Metadata-Version: 2.4
Name: scikit-learn-som
Version: 0.0.6
Requires-Python: >=3.12
Requires-Dist: scikit-learn>=1.6.1
Description-Content-Type: text/markdown

# scikit-learn-som

A **pluggable Self-Organizing Map (SOM)** implementation for [scikit-learn](https://scikit-learn.org), designed to integrate seamlessly with the scikit-learn API.

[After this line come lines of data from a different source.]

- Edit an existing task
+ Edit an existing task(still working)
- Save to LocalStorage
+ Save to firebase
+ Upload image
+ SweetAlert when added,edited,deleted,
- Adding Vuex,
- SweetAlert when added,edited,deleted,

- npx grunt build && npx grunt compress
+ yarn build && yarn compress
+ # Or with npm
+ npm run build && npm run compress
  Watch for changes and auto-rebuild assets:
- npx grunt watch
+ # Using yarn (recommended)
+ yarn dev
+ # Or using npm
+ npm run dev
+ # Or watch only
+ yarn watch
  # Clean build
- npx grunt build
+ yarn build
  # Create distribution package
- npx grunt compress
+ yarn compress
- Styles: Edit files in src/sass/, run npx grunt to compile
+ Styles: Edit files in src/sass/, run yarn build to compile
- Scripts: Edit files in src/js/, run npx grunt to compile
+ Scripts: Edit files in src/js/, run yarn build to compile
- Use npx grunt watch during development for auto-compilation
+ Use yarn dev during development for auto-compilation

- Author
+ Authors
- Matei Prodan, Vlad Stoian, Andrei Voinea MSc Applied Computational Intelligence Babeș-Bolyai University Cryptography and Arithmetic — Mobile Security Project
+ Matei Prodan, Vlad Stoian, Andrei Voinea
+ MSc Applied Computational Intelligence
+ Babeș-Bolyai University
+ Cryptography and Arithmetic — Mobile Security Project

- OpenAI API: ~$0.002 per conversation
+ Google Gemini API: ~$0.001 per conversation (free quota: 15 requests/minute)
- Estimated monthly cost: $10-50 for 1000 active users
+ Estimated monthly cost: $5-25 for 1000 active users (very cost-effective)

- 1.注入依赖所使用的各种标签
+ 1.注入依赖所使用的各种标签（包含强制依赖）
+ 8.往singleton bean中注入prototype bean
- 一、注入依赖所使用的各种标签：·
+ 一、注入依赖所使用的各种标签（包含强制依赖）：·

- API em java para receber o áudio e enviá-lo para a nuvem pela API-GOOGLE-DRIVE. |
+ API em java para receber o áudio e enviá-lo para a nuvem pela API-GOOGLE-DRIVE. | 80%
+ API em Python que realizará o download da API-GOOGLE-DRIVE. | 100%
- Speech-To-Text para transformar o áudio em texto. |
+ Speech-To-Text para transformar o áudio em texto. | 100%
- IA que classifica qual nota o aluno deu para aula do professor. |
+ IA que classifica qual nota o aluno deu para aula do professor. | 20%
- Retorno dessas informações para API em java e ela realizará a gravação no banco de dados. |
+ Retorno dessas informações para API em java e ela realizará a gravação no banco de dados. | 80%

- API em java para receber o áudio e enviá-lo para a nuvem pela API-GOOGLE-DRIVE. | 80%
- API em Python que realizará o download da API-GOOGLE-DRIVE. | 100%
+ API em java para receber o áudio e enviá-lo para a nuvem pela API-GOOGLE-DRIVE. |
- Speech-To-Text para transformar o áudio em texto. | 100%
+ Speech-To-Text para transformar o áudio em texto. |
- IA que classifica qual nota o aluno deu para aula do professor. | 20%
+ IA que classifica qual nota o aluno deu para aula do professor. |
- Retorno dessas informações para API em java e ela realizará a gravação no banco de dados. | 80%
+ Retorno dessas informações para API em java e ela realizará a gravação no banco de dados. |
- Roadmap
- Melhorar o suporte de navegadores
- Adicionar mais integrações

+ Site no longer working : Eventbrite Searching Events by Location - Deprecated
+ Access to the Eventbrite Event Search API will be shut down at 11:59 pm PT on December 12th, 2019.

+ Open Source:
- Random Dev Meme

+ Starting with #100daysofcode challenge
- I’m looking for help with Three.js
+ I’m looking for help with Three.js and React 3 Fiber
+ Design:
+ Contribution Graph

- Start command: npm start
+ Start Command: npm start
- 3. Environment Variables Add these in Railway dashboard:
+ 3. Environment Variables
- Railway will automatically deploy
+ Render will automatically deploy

This package provides an efficient, NumPy-optimized implementation of the SOM algorithm with support for multiple distance metrics, learning rate schedules, and lattice structures.

---

## Features

*  **Scikit-learn compatible**: follows the `fit`, `transform`, `predict` API.
*  **Cluster & transformer mixin**: usable for clustering, dimensionality reduction, or feature engineering.
*  **Square lattice support** for grid-based maps.
*  **Hexagonal lattice support** for topologically-aware maps.
*  **Configurable distance metrics**: **L2 (Euclidean)** and **L1 (Manhattan)**.
*  **Flexible learning rate schedules**: exponential, inverse-time, cosine, step, and polynomial decay.
*  **Optimized NumPy implementation** for efficient training on large datasets.
*  **Customizable training hyperparameters** with scikit-learn style validation.

---

## Installation

```bash
pip install scikit-learn-som
```

---

## Quick Start

```python
from som import SOM
import numpy as np

# Example data
X = np.random.rand(500, 10)

# Initialize SOM
som = SOM(
    lattice_rows=20,
    lattice_columns=20,
    lattice_type="hexagonal",         # "square" or "hexagonal"
    distance_metric="euclidean",      # "euclidean" (L2) or "manhattan" (L1)
    max_iters=500,
    initial_learning_rate=0.5,
    learning_rate_type="cosine",
    use_tqdm=True,
)

# Train SOM
som.fit(X)

# Assign each sample to its BMU (Best Matching Unit)
labels = som.predict(X)

# Transform data into SOM feature space
embedding = som.transform(X)
```

---

## Parameters

* **`lattice_rows`** *(int, default=10)*: number of rows in the SOM lattice.
* **`lattice_columns`** *(int, default=10)*: number of columns in the SOM lattice.
* **`neighbourhood_radius`** *(int, optional)*: initial neighborhood radius. If `None`, defaults to `max(lattice_rows, lattice_columns) / 2`.
* **`initial_learning_rate`** *(float, default=1.0)*: initial learning rate.
* **`max_iters`** *(int, default=300)*: maximum number of training iterations.
* **`learning_rate_type`** *({"exponential", "inverse\_time", "cosine", "step", "polynomial"}, default="exponential")*: learning rate decay strategy.
* **`lr_decay_rate`** *(float, default=1e-3)*: decay rate used in certain schedules.
* **`lr_decay_factor`** *(float, default=0.5)*: multiplicative decay factor for step schedule.
* **`lr_step_size`** *(int, default=100)*: number of iterations before each learning rate step (for step schedule).
* **`lr_power`** *(float, default=2.0)*: power used in polynomial decay.
* **`random_state`** *(int, RandomState instance, or None, default=None)*: seed for reproducibility.
* **`verbose`** *(bool, default=False)*: if `True`, print progress during training.
* **`use_tqdm`** *(bool, default=False)*: if `True`, use `tqdm` progress bar for training loop.
* **`lattice_type`** *({"square", "hexagonal"}, default="square")*: type of SOM lattice structure.
* **`distance_metric`** *({"euclidean", "manhattan"}, default="euclidean")*: distance metric for BMU search.

---

## API

* **`fit(X, y=None)`**
  Train the SOM on input data `X`.

* **`predict(X)`**
  Return the indices of the Best Matching Unit (BMU) for each sample.

* **`transform(X)`**
  Map input data into the SOM embedding space.

* **`fit_predict(X, y=None)`**
  Fit the SOM and return BMU assignments for `X`.

---

## License

This project is licensed under the **MIT License**.